There is an additional reason why Bruton should not apply to penalty hearings, at least under Nevada law. In Nevada, if a trial judge views the State’s evidence as being insufficient to convict, the judge may issue a non-binding advisory instruction to acquit. If, after a verdict of guilty, the trial judge disagrees with the jury’s resolution of conflicting evidence, the judge may grant the defendant a new trial. A post-verdict ruling on the sufficiency of the evidence must be addressed to this court for disposition on appeal. See State v. Wilson, 104 Nev. 405, 760 P.2d 129 (1988).

*48In the instant case, there was no advisory verdict, no granting of a new trial, and no determination by this court on appeal that the evidence considered by the jury was insufficient to support its verdict. It is apparent, therefore, that Lord’s guilt has been finally determined. It was so determined by the trial court when it permitted the trial to proceed to a penalty phase without issuing an advisory instruction or granting a new trial.

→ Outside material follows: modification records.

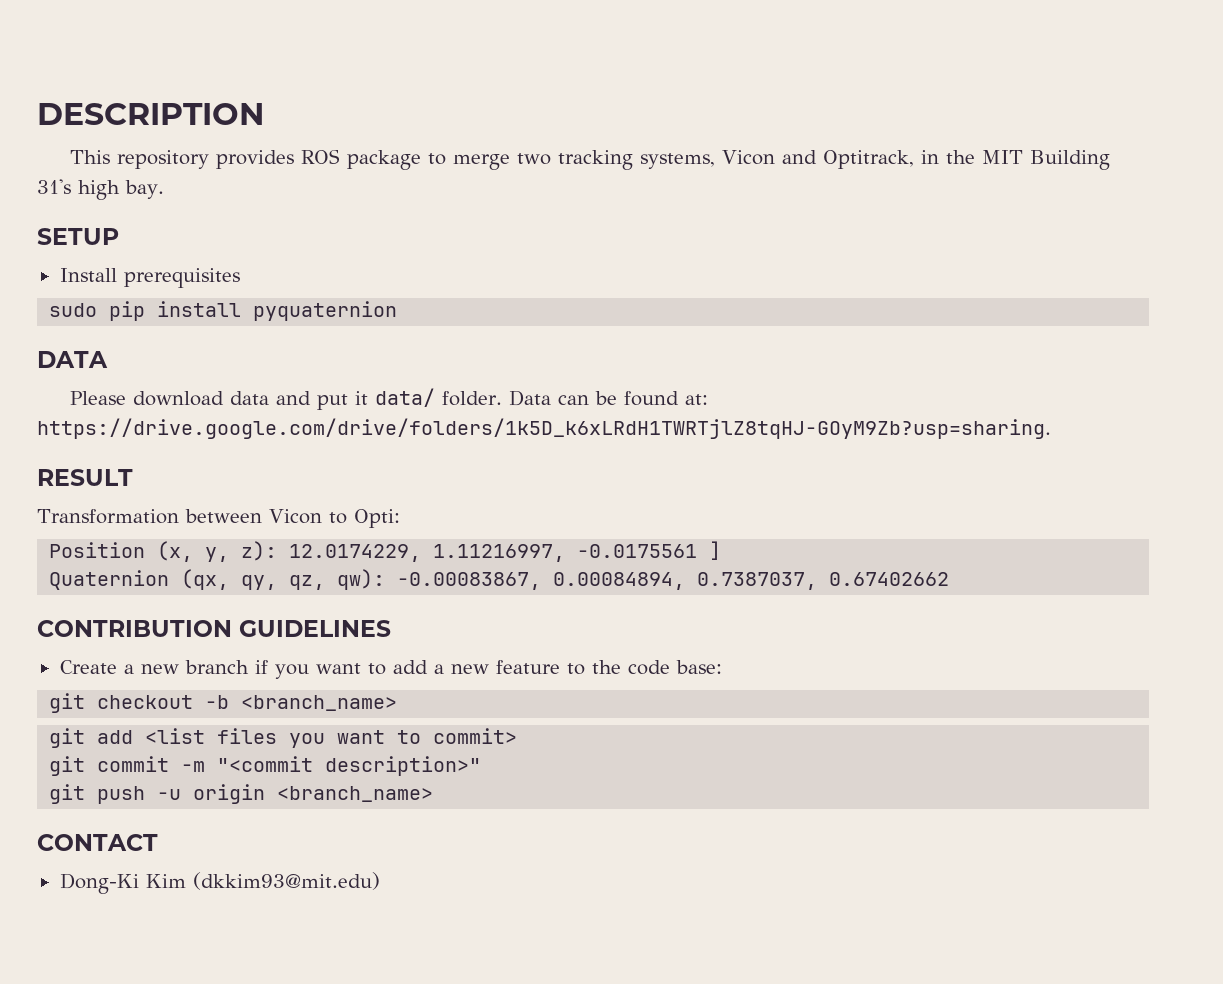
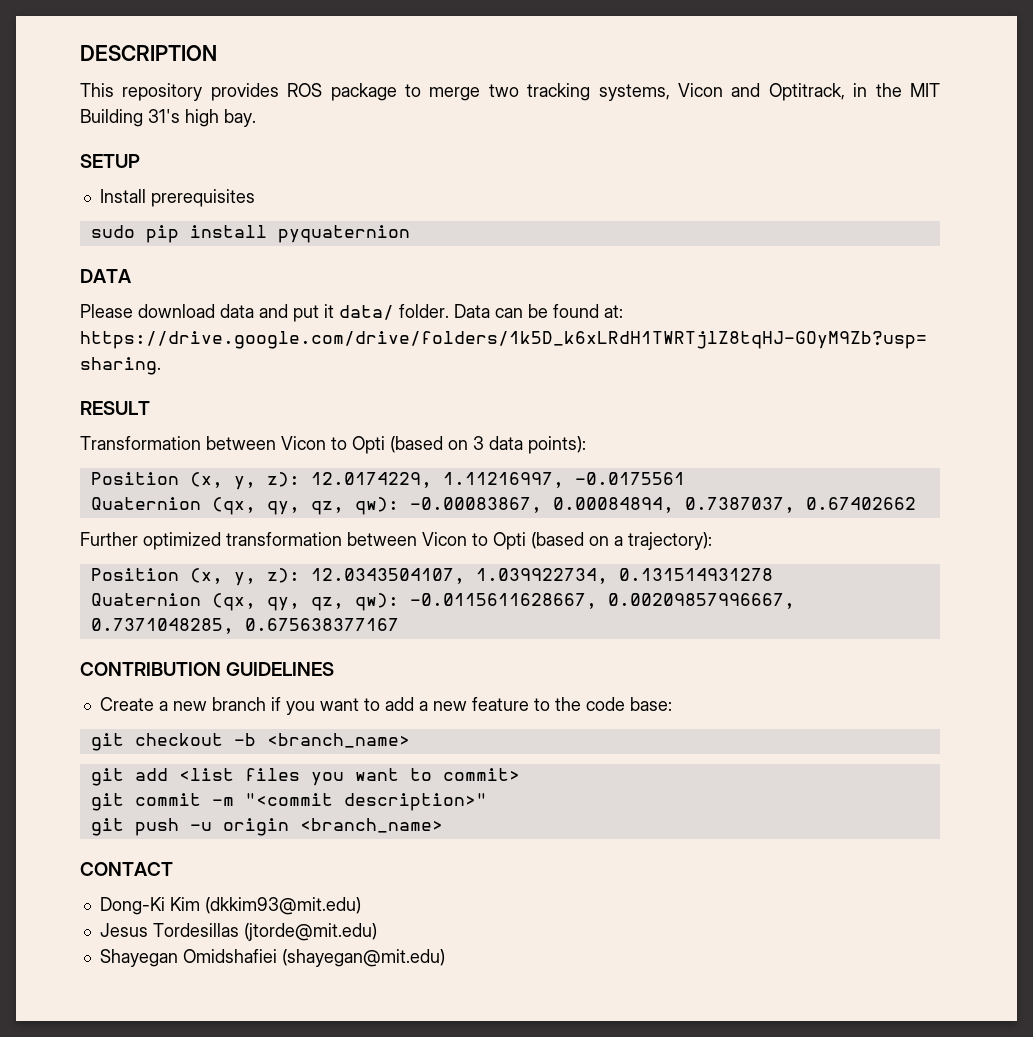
- Transformation between Vicon to Opti:
+ Transformation between Vicon to Opti (based on 3 data points):
- Position (x, y, z): 12.0174229, 1.11216997, -0.0175561 ]
+ Position (x, y, z): 12.0174229, 1.11216997, -0.0175561
+ Further optimized transformation between Vicon to Opti (based on a trajectory):
+ Position (x, y, z): 12.0343504107, 1.039922734, 0.131514931278
+ Quaternion (qx, qy, qz, qw): -0.0115611628667, 0.00209857996667, 0.7371048285, 0.675638377167
+ Jesus Tordesillas (jtorde@mit.edu)
+ Shayegan Omidshafiei (shayegan@mit.edu)

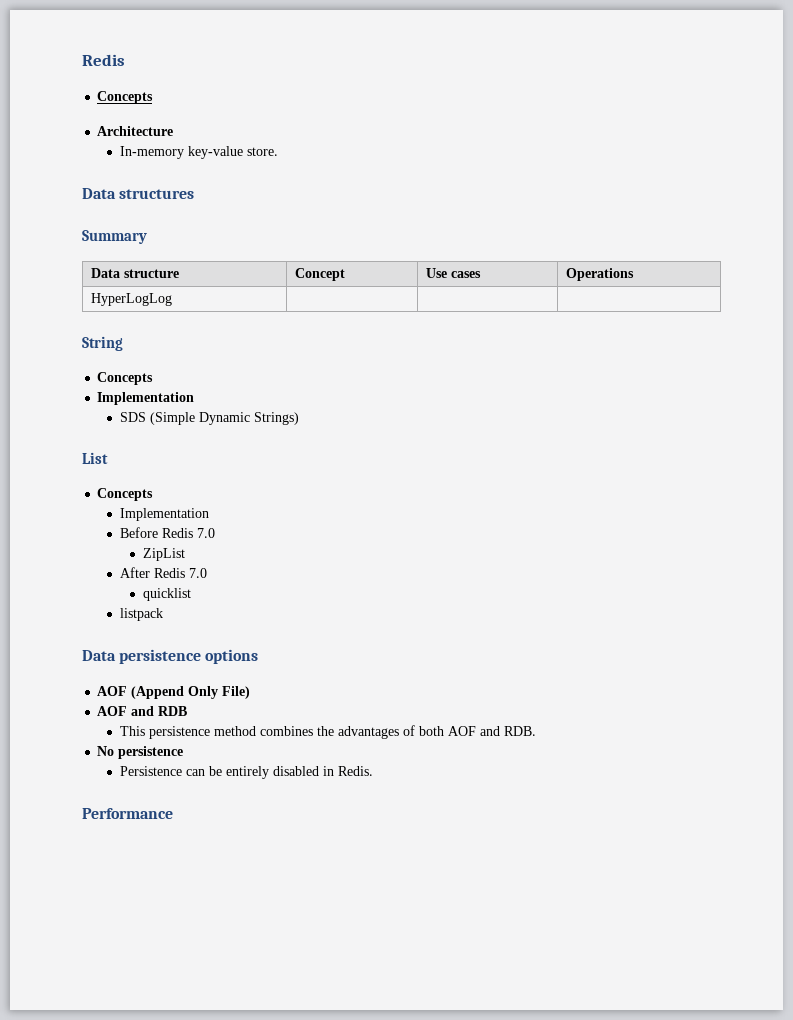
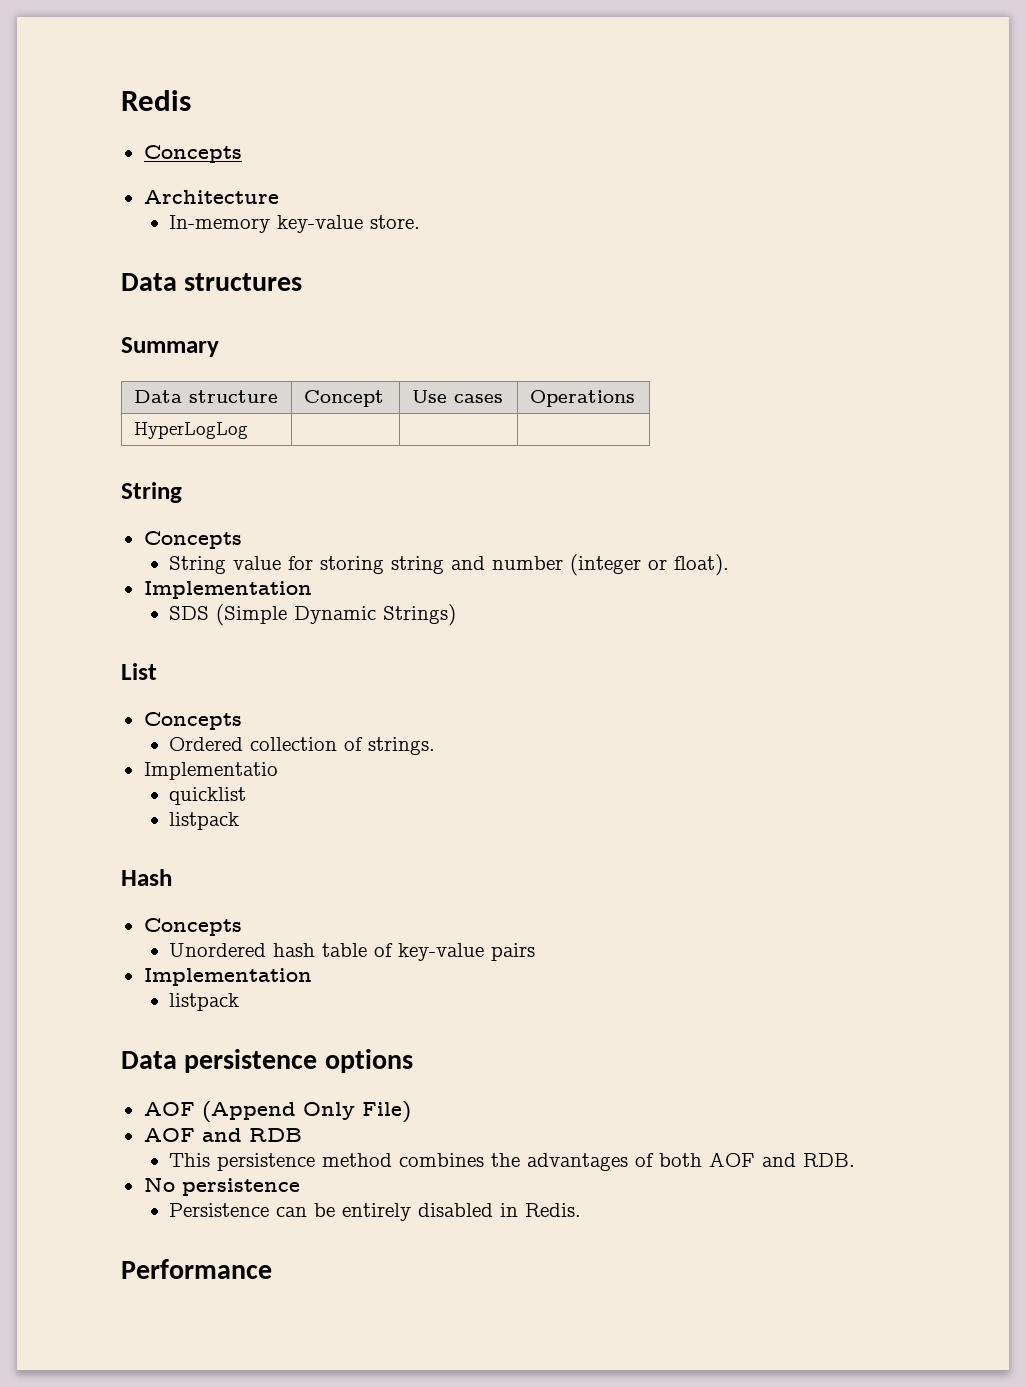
+ String value for storing string and number (integer or float).
  List
  Concepts
+ Ordered collection of strings.
+ Implementatio
+ quicklist
+ listpack
+ Hash
+ Concepts
+ Unordered hash table of key-value pairs
  Implementation
- Before Redis 7.0
- ZipList
- After Redis 7.0
- quicklist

Given the fact that the trial court did not see fit to intervene in the jury’s determination of Lord’s guilt, it seems proper to me that the court allowed the co-defendant’s confession as further corroboration of the correctness of the jury’s guilty verdict. The confession merely reinforced what the jury had already placed to rest, and thereby enabled the jury to focus with greater precision on the legitimate purposes of its penalty-phase deliberations. Indeed, when the matter is considered anew upon remand by a different jury, the jury will necessarily be informed that Lord’s guilt has been determined and may not be reconsidered. See Jimenez v. State, 106 Nev. 769, 801 P.2d 1366, (1990) (because guilty verdict was affirmed on appeal, defense counsel was not entitled to argue capital defendant’s innocence during new penalty hearing). The effect of such an instruction to the new jury will be essentially the same as hearing the confirmation of guilt through the co-defendant’s confession. I must therefore conclude that the Bruton rule has no place in the penalty hearing where the co-defendant’s confession would have no bearing on a determination of innocence or guilt.

For the reasons specified above, I respectfully dissent from that part of the majority’s ruling that applies Bruton error to a penalty phase of a capital case. In all other respects, I concur that judgment was properly entered pursuant to a jury verdict of guilty, and that the sentence of death must be vacated and the matter remanded for a new sentencing hearing where Lord’s witnesses may be heard on his behalf.